[Code change snippets]
=== Section Start ===
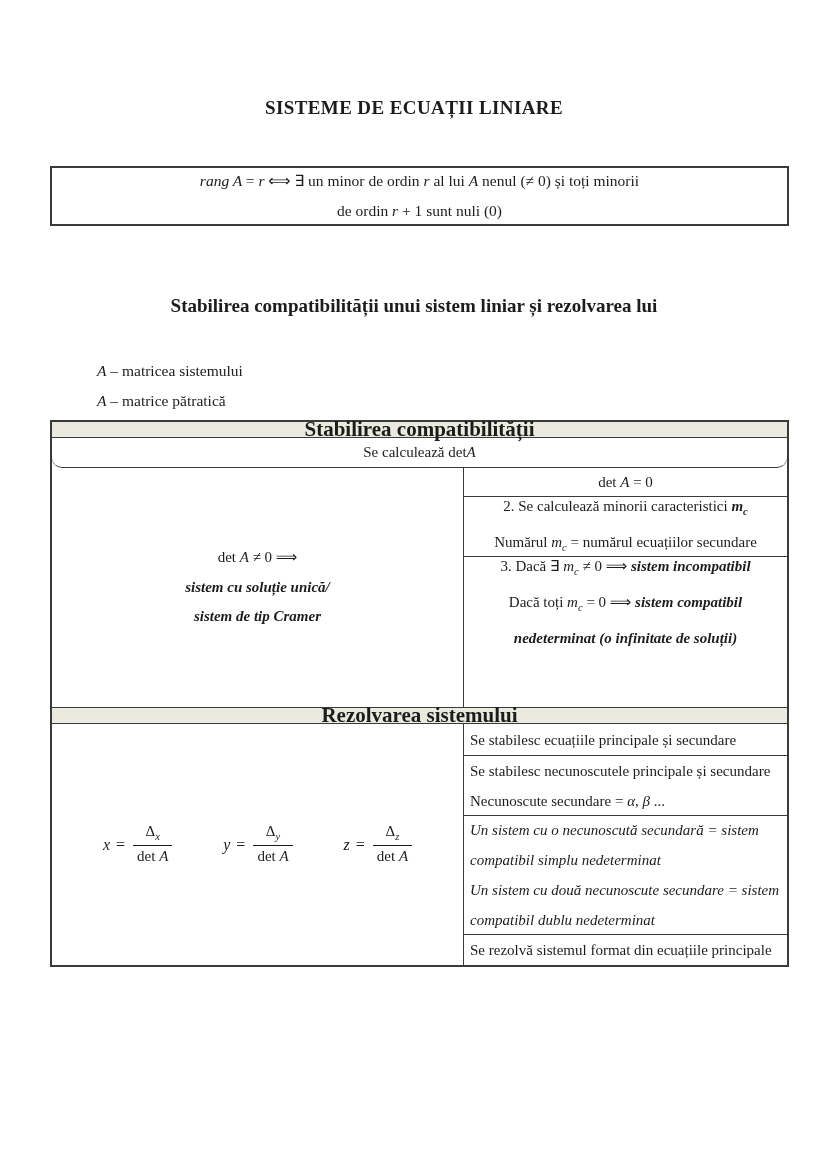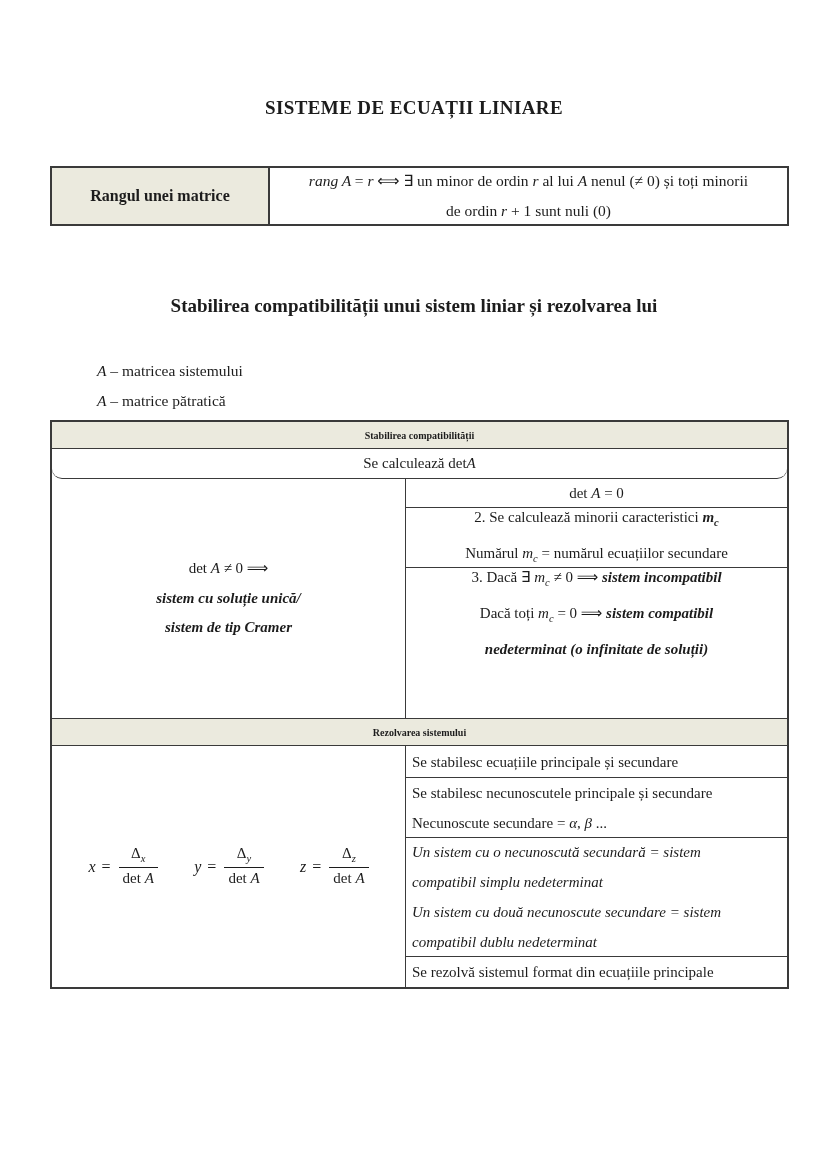--- a/index.html
+++ b/index.html
@@ -108,7 +108,6 @@
   <div class="doc-title">SISTEME DE ECUAȚII LINIARE</div>
 
   <div class="rank-table">
-    <div class="rank-left">Rangul unei matrice</div>
     <div class="rank-right">
       <div class="line"><span class="seg-i">rang A </span><span>= </span><span class="seg-i">r</span><span> ⟺ ∃ un minor de ordin </span><span class="seg-i">r</span><span> al lui </span><span class="seg-i">A</span><span> nenul (≠ 0) și toți minorii</span></div>
       <div class="line"><span>de ordin </span><span class="seg-i">r</span><span> + 1 sunt nuli (0)</span></div>

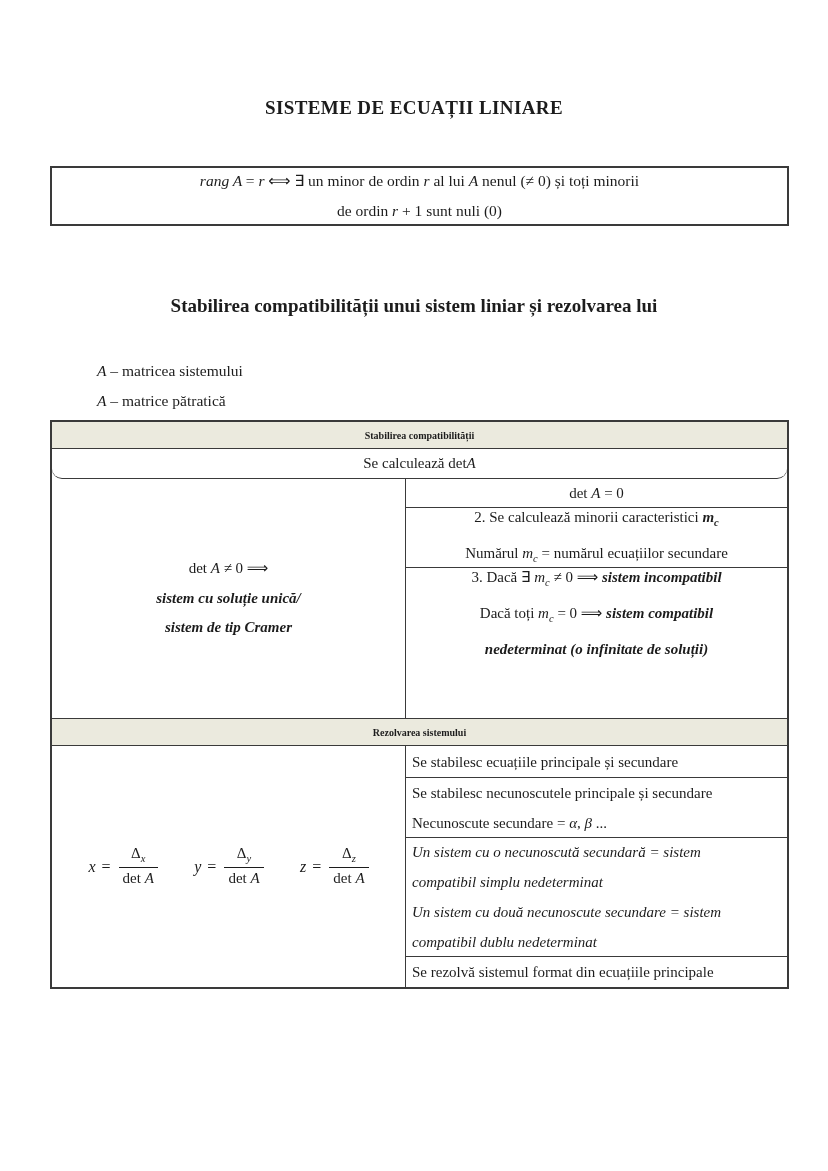--- a/index.html
+++ b/index.html
@@ -53,10 +53,10 @@
     font-size:15px;
   }
   .band-header{
-    height:27px;background:var(--header-bg);
+    height:16px;background:var(--header-bg);
     border-bottom:1.5px solid var(--border);
     display:flex;align-items:center;justify-content:center;
-    font-weight:bold;font-size:10px;
+    font-weight:bold;font-size:21px;
   }
   .row-calc{
     height:30px;border-bottom:1.5px solid var(--border);

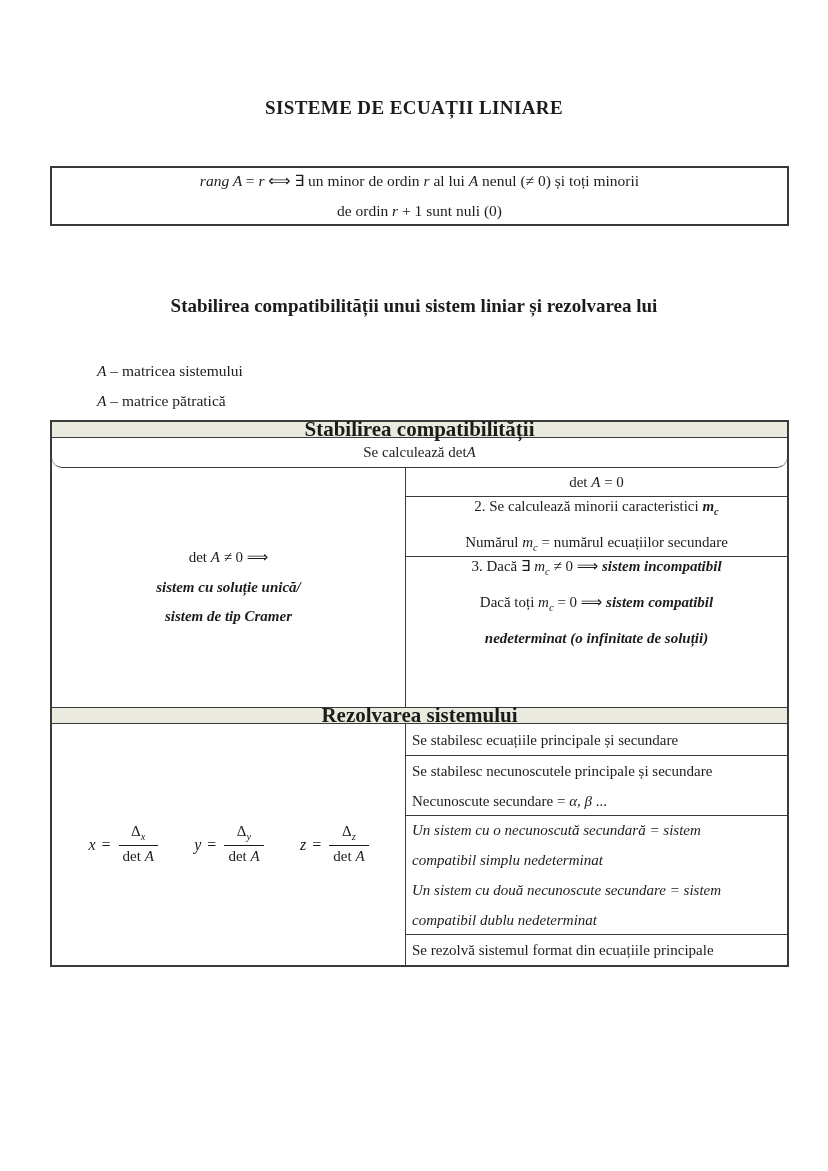--- a/index.html
+++ b/index.html
@@ -64,7 +64,7 @@
   }
   .split{display:flex;border-bottom:1.5px solid var(--border);}
   .split-left{
-    width:354px;border-right:1.5px solid var(--border);
+    width:412px;border-right:1.5px solid var(--border);
     display:flex;flex-direction:column;align-items:center;justify-content:center;
   }
   .split-right{flex:1;display:flex;flex-direction:column;}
=== Section End ===
* _Work to be completed_
Repeat the full set of records exactly, and output no pictures.

* _Response to the task_
--- a/index.html
+++ b/index.html
@@ -108,7 +108,6 @@
   <div class="doc-title">SISTEME DE ECUAȚII LINIARE</div>
 
   <div class="rank-table">
-    <div class="rank-left">Rangul unei matrice</div>
     <div class="rank-right">
       <div class="line"><span class="seg-i">rang A </span><span>= </span><span class="seg-i">r</span><span> ⟺ ∃ un minor de ordin </span><span class="seg-i">r</span><span> al lui </span><span class="seg-i">A</span><span> nenul (≠ 0) și toți minorii</span></div>
       <div class="line"><span>de ordin </span><span class="seg-i">r</span><span> + 1 sunt nuli (0)</span></div>

--- a/index.html
+++ b/index.html
@@ -53,10 +53,10 @@
     font-size:15px;
   }
   .band-header{
-    height:27px;background:var(--header-bg);
+    height:16px;background:var(--header-bg);
     border-bottom:1.5px solid var(--border);
     display:flex;align-items:center;justify-content:center;
-    font-weight:bold;font-size:10px;
+    font-weight:bold;font-size:21px;
   }
   .row-calc{
     height:30px;border-bottom:1.5px solid var(--border);

--- a/index.html
+++ b/index.html
@@ -64,7 +64,7 @@
   }
   .split{display:flex;border-bottom:1.5px solid var(--border);}
   .split-left{
-    width:354px;border-right:1.5px solid var(--border);
+    width:412px;border-right:1.5px solid var(--border);
     display:flex;flex-direction:column;align-items:center;justify-content:center;
   }
   .split-right{flex:1;display:flex;flex-direction:column;}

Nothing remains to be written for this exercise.